Tesfaye has denied the song-theft claims of Clover, McCulloch and Smith from the off, including in previous legal filings. In the latest submission to the court his lawyers set out their arguments for why the British songwriters fail to demonstrate either that Tesfaye and his team had access to their earlier song or that, even, the two songs are sufficiently similar to constitute copyright infringement.

Trying to rubbish the three men’s claims from the off, the legal filing summarises the dispute as follows: “[The plaintiffs claim that] a musical composition they wrote in the UK in 2005, but which was never recorded by a record company or otherwise released to the public – indeed, their UK music publisher gratuitously relinquished to plaintiffs all rights in the ‘unexploited composition’ – was copied eleven years later by a song created a continent and ocean away, in Los Angeles, California”.

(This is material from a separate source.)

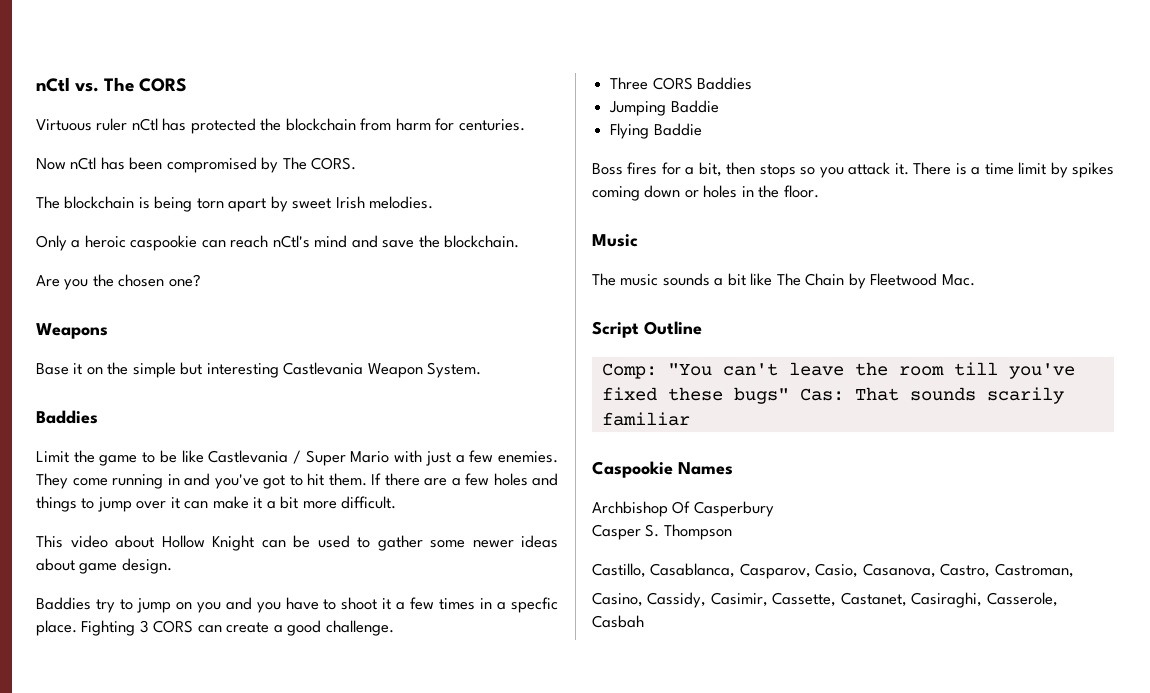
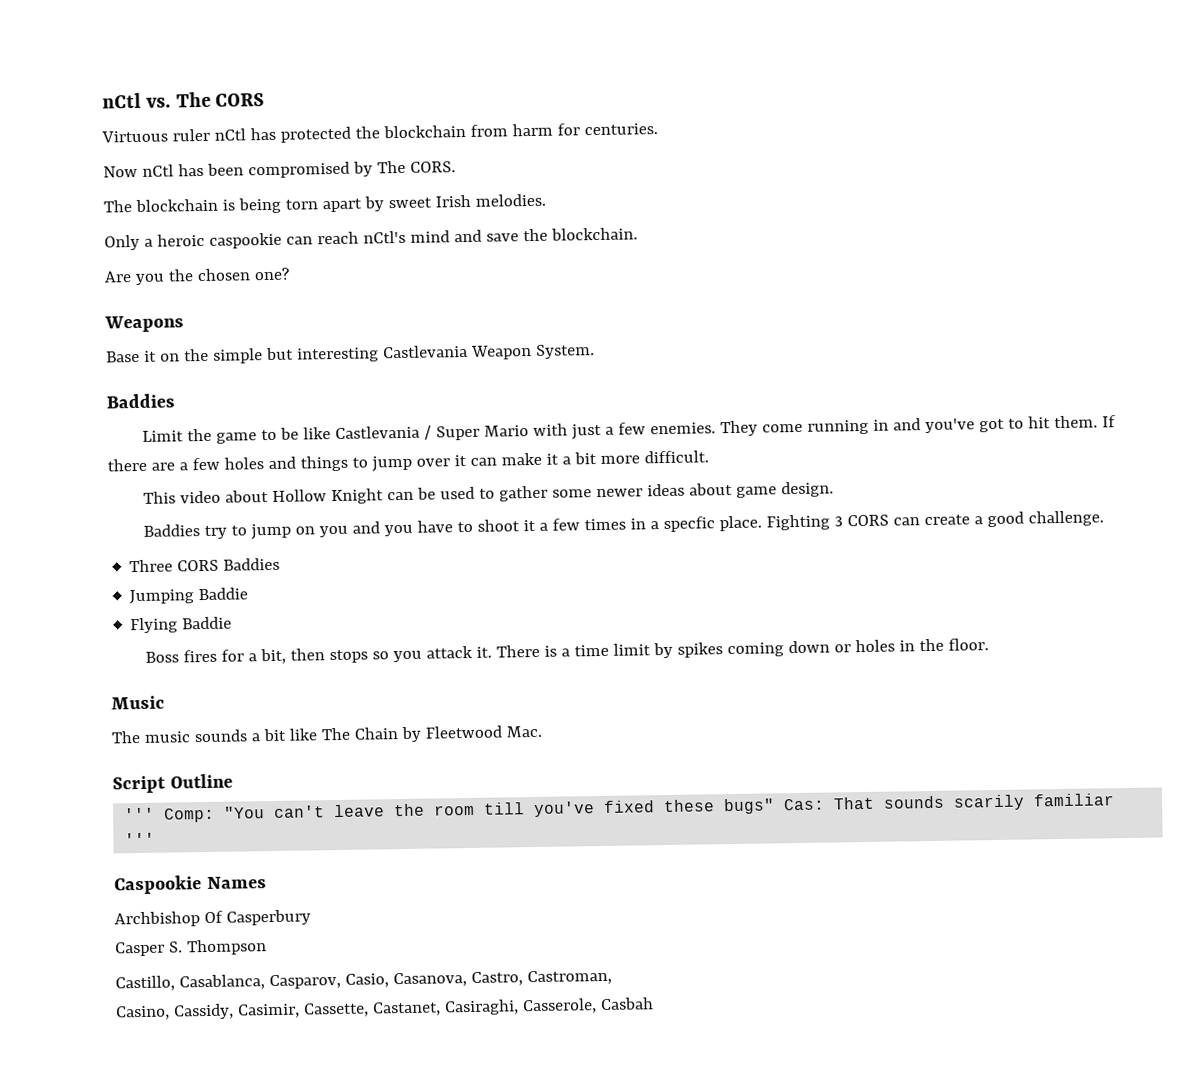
(702, 328) none -> [124,807,156,821] '''
(690, 419) none -> [124,832,156,846] '''

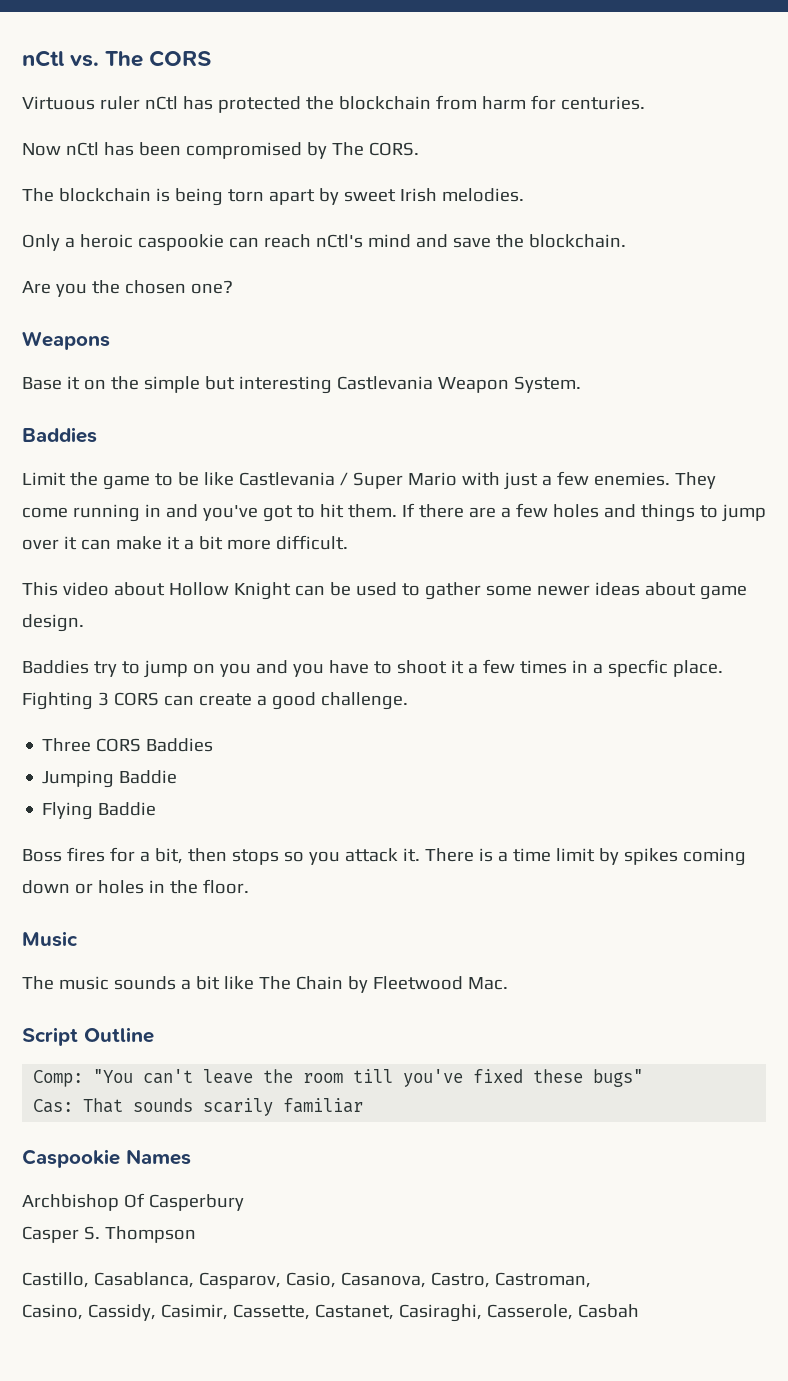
[124,807,156,821] ''' -> (154, 1035) none
(776, 806) none -> (644, 1078) //
[124,832,156,846] ''' -> (364, 1105) none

On the access point – ie did Tesfaye or his collaborators have access to ‘I Need To Love’ before writing ‘A Lonely Night’ – the plaintiffs rely on each side’s connections with the publishing business of Universal Music, citing in particular Jason Quenneville, a co-writer on Tesfaye’s track. Because ‘I Need To Love’ was never released, the logic goes that the song was passed through Universal to Quenneville.

However, the new legal filing argues, Quenneville was not actively involved in the creation of ‘A Lonely Night’, his co-write credit coming from a verse that was originally written for an earlier unfinished song that Tesfaye then used in his ‘Starboy’ song.

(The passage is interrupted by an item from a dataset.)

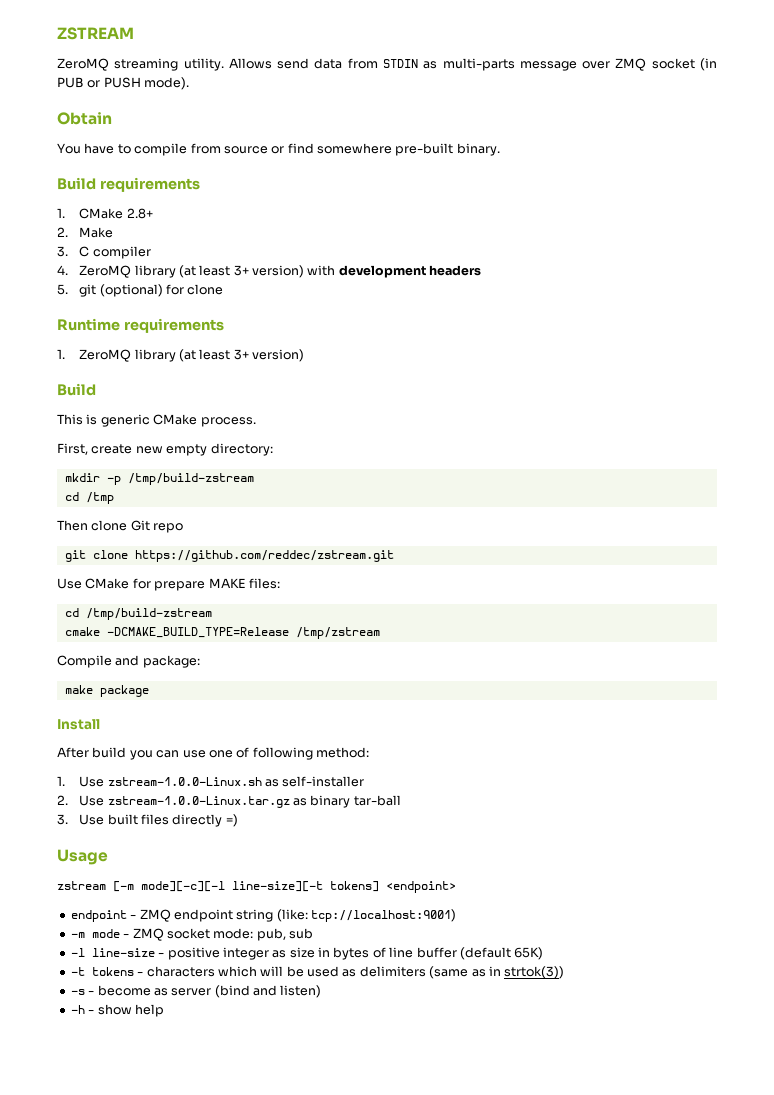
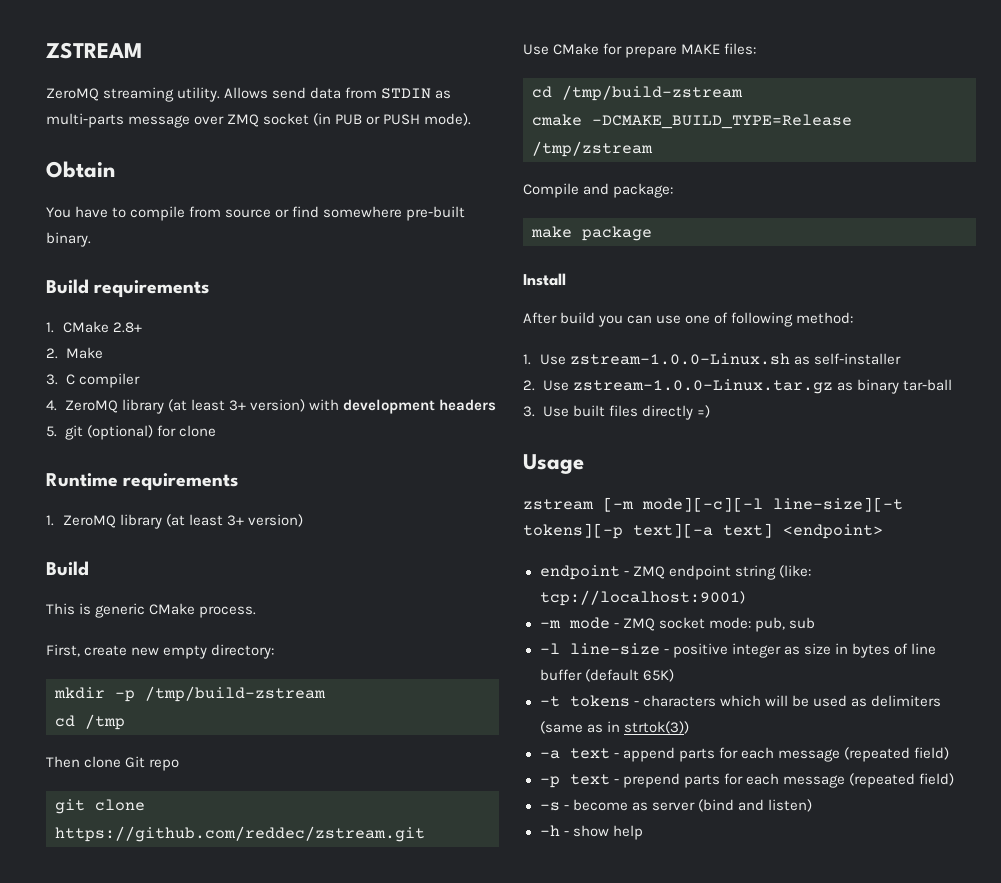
[330,881,379,892] tokens] -> [523,523,773,539] tokens][-p text][-a text]
(565, 972) none -> [539,747,949,762] [539,773,954,788] // -a text - append parts for each message (repeated field) // -p text - prepend parts for each message (repeated field)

That verse has nothing to do with the song-theft claim and, anyway, was written before Quenneville had any link to Universal Music Publishing, via a Canadian music firm that he works with. The lawsuit also insists that Universal Music Publishing in London and LA, while part of the same group, are basically separate companies.

As for the claims that ‘I Need To Love’ and ‘A Lonely Night’ are substantially similar, Tesfaye’s legal team rely on familiar counter-arguments in that domain. Mainly that many of the musical elements found in the two songs are also found in other works: Blondie’s ‘Heart Of Glass’ and David Arnold and Garbage’s Bond theme for ‘The World Is Not Enough’ both get mentioned, both of which pre-date ‘I Need To Love’ and ‘A Lonely Night’.

Citing the recent Ninth Circuit judgement on the ‘Stairway To Heaven’ song-theft dispute, the legal filing states: “The allegedly similar short portion of music appears in prior art, which, when that prior art is disregarded … leaves plaintiffs with a total of three isolated notes spread over three measures, one note per measure. That does not even rise to the three consecutive notes that the Ninth Circuit recently confirmed en banc cannot be protected”.

After going into all that in quite some detail, Tesfaye’s lawyers conclude: “Plaintiffs are unable to raise a genuine dispute as to the required elements of their claim for direct copyright infringement claim and, with the collapse of that claim and for additional reasons as well, their secondary infringement claims and state law claims evaporate. Defendants respectfully submit that summary judgment [in our favour] should be granted”.

We await a response from Clover, McCulloch and Smith, and – of course – the judge.